Source information:
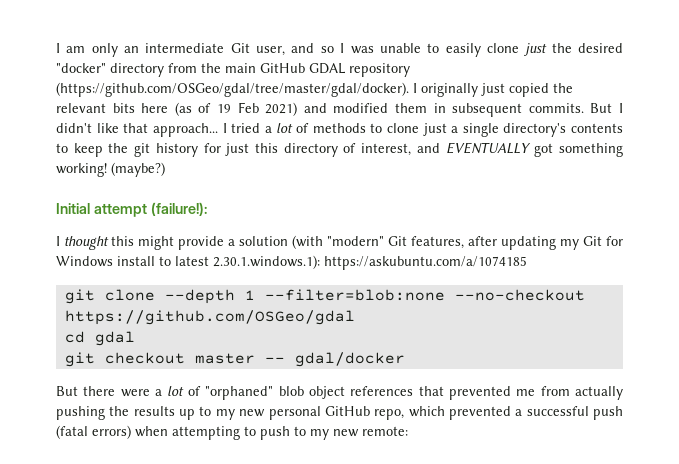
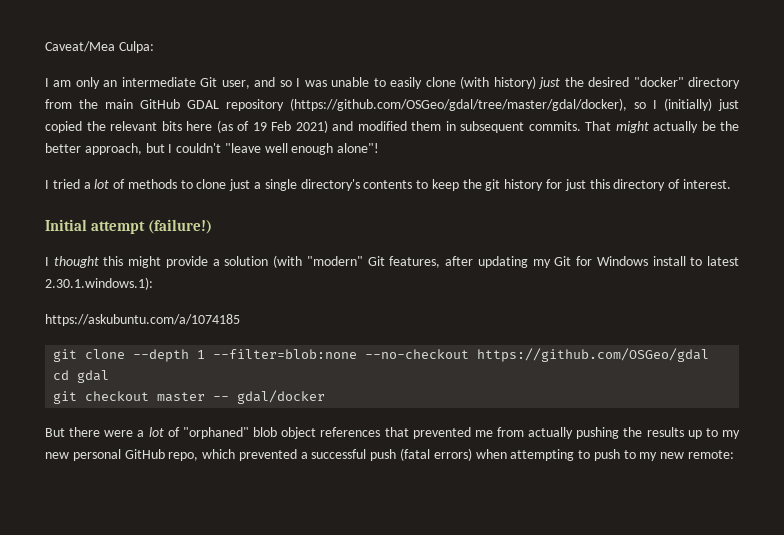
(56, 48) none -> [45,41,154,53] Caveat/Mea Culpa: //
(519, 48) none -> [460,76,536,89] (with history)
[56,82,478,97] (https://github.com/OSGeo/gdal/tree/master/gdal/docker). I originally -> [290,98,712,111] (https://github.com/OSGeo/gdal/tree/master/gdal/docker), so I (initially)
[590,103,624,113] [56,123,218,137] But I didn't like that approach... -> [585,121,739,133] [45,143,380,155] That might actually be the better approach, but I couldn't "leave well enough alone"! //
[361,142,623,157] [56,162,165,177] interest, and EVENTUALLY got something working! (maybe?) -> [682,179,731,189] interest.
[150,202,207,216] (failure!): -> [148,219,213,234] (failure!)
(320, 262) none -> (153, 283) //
* * *
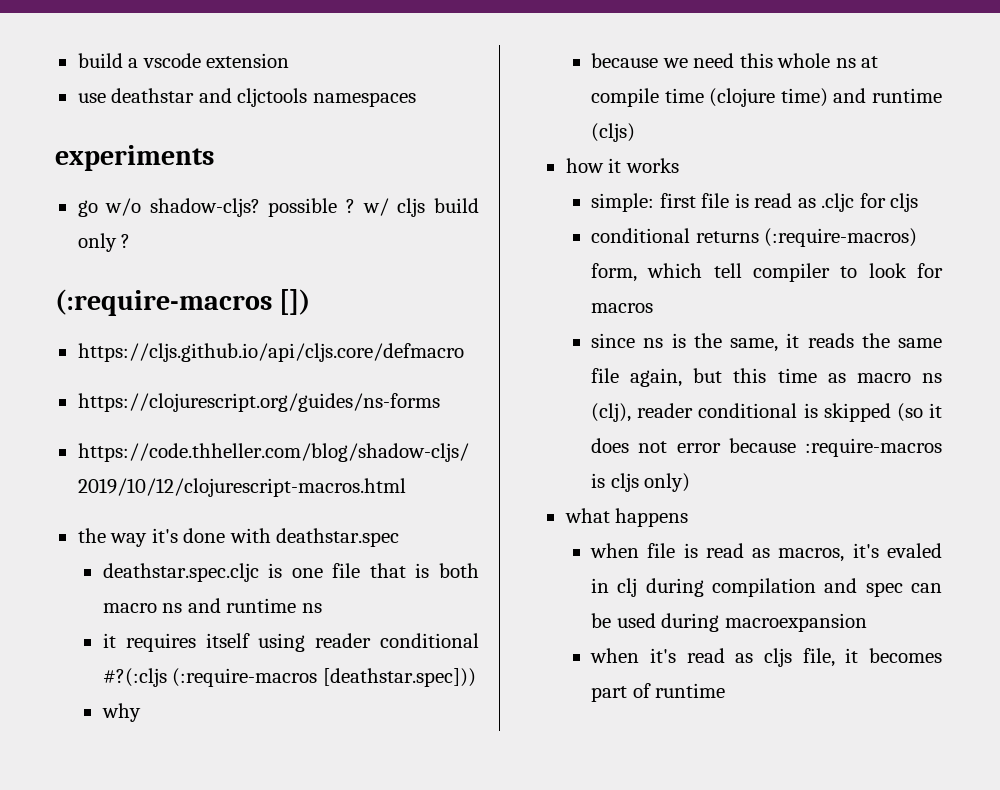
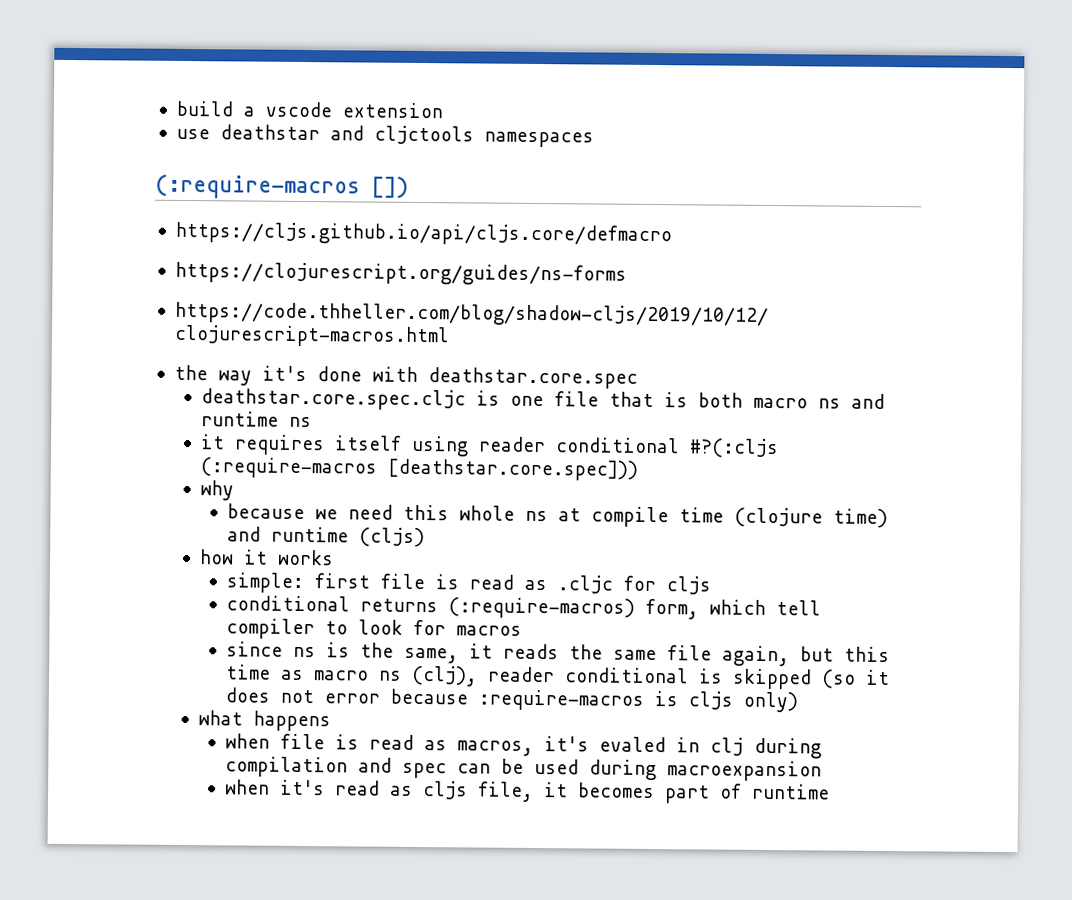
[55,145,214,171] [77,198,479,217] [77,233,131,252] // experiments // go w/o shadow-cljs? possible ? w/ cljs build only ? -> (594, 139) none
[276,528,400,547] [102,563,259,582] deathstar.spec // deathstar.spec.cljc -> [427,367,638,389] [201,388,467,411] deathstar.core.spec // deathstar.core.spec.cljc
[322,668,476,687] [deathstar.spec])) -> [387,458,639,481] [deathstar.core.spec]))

How to complete this task:
Produce a word-for-word copy of everything above from the line holding "(56, 48) none" down to the line holding "so I (initially)", with both of those lines kept.

Task result:
(56, 48) none -> [45,41,154,53] Caveat/Mea Culpa: //
(519, 48) none -> [460,76,536,89] (with history)
[56,82,478,97] (https://github.com/OSGeo/gdal/tree/master/gdal/docker). I originally -> [290,98,712,111] (https://github.com/OSGeo/gdal/tree/master/gdal/docker), so I (initially)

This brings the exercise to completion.